[Web document revisions]

╭──

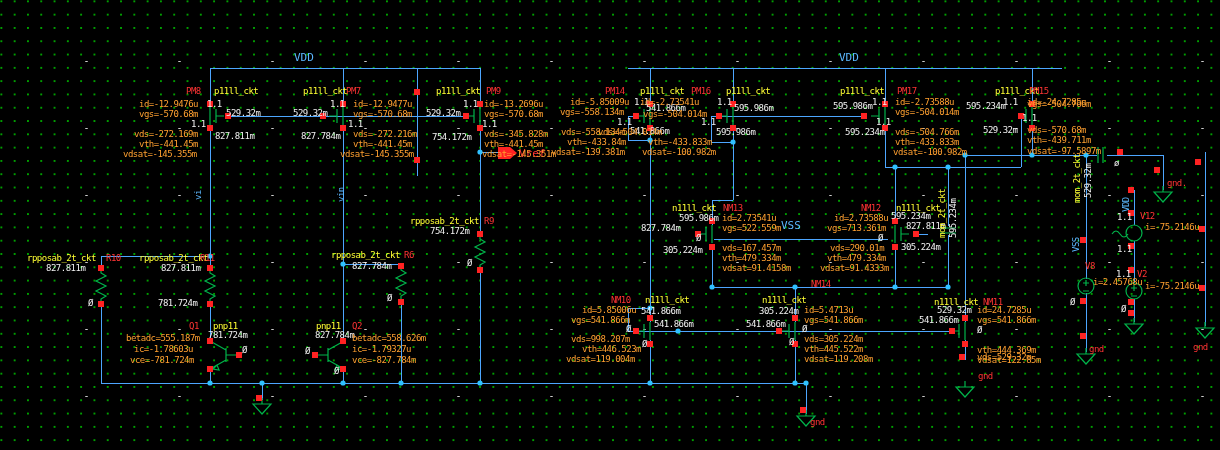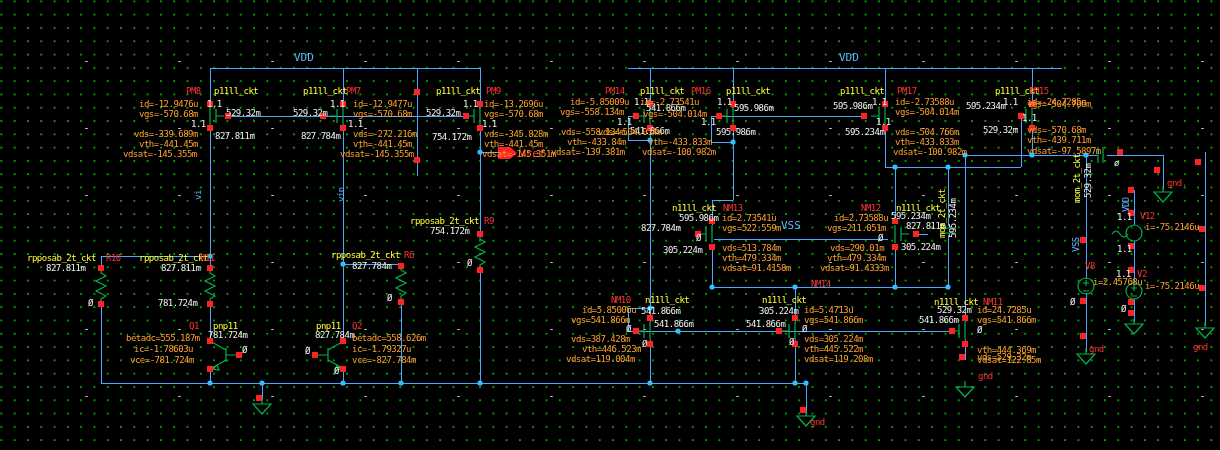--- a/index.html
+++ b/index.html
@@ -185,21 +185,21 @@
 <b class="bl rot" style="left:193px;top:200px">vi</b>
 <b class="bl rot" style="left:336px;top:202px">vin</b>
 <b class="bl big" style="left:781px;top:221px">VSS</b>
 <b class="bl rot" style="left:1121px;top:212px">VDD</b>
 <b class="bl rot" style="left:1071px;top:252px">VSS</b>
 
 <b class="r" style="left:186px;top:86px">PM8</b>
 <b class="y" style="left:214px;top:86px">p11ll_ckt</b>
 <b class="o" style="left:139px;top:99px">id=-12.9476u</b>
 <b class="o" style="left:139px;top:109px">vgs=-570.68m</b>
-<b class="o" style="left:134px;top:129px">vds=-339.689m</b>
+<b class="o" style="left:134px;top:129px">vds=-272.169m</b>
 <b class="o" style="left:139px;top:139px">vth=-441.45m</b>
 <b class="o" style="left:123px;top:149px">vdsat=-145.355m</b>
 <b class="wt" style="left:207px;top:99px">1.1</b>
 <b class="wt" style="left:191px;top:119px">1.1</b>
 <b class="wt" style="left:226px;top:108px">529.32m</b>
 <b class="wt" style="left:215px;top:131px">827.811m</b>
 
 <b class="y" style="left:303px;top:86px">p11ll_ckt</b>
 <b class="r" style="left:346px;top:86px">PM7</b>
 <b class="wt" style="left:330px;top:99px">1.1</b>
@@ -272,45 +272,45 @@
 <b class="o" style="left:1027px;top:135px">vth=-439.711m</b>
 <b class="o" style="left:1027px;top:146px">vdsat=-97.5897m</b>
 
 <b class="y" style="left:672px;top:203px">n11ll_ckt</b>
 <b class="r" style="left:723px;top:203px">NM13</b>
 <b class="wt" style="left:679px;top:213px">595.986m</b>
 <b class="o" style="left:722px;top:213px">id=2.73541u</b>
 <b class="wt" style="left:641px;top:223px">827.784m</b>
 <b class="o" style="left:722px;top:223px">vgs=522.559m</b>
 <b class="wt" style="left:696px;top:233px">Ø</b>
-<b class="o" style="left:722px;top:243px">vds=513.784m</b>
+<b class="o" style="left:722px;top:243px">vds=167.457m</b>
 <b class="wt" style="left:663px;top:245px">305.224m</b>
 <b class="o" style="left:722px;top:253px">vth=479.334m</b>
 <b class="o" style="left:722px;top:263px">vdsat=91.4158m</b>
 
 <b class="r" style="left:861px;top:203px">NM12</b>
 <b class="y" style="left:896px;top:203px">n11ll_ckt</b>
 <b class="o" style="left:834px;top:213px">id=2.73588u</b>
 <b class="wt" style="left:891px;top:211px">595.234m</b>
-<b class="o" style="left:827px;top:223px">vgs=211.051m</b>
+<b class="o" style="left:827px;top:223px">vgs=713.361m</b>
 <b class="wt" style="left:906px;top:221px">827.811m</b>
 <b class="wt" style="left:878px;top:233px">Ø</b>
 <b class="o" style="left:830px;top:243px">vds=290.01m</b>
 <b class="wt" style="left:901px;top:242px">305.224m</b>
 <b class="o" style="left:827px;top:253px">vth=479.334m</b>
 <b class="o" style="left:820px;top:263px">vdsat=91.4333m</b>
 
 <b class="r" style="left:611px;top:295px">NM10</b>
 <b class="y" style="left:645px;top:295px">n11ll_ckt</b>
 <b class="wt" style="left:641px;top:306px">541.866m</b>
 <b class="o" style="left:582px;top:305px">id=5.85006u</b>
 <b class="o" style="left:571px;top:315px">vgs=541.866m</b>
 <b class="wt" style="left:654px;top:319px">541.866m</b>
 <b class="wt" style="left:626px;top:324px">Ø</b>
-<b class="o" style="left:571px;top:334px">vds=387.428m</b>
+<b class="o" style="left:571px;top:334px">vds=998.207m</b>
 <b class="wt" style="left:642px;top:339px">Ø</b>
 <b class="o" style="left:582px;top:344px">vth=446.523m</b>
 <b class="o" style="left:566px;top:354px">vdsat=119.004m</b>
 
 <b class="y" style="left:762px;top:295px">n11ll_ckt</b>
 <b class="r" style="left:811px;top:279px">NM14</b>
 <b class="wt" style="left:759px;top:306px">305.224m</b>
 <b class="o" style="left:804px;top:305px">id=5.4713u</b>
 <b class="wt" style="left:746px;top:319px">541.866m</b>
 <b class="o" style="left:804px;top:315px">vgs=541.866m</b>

╰──

In the lines above, spot each one that contains the word "vdsat" and copy it.

**RESULT OF THE TASK**
 <b class="o" style="left:123px;top:149px">vdsat=-145.355m</b>
 <b class="o" style="left:1027px;top:146px">vdsat=-97.5897m</b>
 <b class="o" style="left:722px;top:263px">vdsat=91.4158m</b>
 <b class="o" style="left:820px;top:263px">vdsat=91.4333m</b>
 <b class="o" style="left:566px;top:354px">vdsat=119.004m</b>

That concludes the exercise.